> _The task_
Copy out, from the entries below, each line that holds the string "weight".

· · · ·

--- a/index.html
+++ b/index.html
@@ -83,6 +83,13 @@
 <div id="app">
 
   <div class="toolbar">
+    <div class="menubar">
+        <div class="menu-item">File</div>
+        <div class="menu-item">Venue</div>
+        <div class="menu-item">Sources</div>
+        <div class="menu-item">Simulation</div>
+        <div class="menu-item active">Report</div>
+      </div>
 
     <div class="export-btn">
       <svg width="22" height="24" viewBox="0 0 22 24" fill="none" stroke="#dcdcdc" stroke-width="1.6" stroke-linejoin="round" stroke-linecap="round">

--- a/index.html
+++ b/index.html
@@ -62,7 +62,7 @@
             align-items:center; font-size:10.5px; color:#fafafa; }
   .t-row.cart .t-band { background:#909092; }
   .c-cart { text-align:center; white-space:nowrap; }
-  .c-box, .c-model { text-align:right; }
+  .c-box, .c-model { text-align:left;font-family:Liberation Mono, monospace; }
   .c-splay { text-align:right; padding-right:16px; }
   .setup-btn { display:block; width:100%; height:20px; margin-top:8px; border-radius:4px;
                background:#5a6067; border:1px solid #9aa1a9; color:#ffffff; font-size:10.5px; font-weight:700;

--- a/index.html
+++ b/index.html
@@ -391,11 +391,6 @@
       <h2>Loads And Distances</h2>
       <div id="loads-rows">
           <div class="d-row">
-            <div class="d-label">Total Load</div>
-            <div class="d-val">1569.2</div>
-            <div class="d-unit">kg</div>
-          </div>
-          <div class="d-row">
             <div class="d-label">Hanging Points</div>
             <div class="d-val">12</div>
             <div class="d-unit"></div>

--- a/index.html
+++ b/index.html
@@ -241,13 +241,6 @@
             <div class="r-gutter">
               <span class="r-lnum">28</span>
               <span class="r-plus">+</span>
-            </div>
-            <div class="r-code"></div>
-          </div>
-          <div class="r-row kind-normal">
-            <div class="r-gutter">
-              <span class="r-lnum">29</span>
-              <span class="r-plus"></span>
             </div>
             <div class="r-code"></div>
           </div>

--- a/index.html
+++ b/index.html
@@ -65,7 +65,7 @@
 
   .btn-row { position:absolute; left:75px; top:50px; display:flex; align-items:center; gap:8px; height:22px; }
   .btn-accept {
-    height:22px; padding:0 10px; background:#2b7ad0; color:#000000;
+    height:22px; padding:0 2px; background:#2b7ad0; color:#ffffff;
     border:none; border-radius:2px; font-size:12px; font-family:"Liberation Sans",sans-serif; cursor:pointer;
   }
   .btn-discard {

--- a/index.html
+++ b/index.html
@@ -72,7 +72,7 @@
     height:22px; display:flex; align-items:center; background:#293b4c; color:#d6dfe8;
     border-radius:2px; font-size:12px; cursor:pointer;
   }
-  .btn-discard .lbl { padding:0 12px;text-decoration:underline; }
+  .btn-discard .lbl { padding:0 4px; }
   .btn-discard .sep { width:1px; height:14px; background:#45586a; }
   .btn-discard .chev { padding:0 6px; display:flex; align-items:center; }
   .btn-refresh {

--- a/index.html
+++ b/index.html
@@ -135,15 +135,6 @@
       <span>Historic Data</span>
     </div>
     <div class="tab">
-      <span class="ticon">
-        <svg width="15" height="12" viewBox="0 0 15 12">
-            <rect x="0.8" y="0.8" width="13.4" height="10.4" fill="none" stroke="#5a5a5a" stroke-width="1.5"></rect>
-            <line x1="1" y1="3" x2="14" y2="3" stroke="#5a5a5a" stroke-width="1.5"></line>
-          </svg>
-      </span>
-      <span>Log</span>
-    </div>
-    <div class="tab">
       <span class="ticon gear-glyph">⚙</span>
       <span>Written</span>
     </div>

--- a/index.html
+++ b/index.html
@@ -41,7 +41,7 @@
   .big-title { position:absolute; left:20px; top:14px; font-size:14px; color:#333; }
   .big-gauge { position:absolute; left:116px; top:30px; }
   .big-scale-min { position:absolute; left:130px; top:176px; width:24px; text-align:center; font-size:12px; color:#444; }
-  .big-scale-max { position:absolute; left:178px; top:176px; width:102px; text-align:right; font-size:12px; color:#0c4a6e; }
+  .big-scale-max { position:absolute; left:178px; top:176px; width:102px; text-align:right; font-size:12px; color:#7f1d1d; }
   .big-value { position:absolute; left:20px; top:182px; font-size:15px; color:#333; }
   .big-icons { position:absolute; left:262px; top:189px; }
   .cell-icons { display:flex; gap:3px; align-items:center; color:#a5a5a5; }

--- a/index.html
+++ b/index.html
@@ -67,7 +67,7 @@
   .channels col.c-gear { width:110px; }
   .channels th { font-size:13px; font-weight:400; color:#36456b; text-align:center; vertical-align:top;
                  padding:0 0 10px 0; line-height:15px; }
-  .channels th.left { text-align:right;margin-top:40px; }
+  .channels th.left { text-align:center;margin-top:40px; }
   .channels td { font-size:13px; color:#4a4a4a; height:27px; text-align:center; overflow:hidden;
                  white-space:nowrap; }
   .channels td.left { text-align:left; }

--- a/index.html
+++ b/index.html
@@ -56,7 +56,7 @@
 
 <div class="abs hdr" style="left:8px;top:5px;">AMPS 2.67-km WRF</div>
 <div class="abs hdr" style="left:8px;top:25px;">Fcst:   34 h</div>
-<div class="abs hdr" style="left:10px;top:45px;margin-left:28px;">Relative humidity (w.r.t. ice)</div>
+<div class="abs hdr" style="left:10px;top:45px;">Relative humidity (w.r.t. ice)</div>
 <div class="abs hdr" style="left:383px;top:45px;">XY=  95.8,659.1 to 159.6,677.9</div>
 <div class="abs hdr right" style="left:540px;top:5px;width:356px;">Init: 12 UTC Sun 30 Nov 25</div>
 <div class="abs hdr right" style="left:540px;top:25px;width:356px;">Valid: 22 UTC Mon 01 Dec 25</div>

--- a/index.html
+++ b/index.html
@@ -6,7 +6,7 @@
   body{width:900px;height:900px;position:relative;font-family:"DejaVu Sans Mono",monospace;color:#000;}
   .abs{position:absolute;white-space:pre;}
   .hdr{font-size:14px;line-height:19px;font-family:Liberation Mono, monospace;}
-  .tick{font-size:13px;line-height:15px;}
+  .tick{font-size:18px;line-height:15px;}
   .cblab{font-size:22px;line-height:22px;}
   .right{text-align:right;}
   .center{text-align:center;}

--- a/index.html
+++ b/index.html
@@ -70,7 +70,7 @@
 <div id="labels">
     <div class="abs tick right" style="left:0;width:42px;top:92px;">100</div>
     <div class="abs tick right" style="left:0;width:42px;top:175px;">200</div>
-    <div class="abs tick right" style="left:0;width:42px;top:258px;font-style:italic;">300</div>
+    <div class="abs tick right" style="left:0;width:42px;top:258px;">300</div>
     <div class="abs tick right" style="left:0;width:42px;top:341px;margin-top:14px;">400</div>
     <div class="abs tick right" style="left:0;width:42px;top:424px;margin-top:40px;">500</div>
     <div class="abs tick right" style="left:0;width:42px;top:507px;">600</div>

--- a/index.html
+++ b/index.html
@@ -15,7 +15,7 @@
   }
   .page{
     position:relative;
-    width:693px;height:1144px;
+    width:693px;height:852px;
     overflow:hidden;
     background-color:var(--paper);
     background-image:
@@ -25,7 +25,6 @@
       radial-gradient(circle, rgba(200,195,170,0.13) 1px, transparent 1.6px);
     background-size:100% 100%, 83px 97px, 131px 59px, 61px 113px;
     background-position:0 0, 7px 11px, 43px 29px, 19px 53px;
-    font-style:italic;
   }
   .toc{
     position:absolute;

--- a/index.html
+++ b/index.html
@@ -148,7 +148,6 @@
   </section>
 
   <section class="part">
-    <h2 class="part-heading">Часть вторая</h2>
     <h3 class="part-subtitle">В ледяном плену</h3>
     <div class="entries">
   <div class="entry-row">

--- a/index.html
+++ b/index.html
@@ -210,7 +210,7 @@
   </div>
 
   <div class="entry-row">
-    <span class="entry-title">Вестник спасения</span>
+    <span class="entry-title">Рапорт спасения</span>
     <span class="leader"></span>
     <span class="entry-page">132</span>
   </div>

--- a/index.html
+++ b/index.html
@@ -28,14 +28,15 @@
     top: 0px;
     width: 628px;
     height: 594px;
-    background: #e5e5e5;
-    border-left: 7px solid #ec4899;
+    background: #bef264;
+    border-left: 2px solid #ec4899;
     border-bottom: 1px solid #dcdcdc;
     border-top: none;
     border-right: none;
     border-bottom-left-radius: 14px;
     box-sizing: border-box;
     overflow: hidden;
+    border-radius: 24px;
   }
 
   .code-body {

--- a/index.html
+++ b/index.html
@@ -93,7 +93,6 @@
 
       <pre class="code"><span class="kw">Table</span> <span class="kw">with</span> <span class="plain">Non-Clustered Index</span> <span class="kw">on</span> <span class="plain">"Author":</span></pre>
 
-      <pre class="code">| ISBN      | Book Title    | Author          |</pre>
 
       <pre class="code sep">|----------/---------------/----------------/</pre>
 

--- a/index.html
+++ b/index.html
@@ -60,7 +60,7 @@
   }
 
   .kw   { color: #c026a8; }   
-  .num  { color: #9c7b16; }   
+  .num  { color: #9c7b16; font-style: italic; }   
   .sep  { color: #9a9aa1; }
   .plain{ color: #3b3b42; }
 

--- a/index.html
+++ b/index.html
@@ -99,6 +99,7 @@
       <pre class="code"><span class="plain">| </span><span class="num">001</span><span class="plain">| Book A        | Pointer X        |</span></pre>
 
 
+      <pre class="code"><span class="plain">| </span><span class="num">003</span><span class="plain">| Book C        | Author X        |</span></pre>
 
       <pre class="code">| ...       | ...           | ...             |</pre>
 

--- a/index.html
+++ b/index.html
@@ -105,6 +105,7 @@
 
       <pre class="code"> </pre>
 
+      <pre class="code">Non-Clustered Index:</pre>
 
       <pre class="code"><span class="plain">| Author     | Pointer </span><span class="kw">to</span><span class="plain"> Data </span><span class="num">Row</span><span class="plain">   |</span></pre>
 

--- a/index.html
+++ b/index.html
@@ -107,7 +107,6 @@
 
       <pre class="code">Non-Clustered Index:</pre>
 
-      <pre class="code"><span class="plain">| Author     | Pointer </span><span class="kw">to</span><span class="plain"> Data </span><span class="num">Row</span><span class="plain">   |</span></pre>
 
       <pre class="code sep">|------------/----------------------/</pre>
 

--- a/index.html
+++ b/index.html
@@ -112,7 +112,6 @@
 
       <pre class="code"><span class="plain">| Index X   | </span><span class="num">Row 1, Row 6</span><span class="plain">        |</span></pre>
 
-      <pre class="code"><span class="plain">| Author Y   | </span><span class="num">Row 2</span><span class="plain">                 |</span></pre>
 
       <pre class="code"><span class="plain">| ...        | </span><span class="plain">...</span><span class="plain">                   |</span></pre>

· · · ·

> _Response to the task_
                background:#5a6067; border:1px solid #9aa1a9; color:#ffffff; font-size:10.5px; font-weight:700;
   .channels th { font-size:13px; font-weight:400; color:#36456b; text-align:center; vertical-align:top;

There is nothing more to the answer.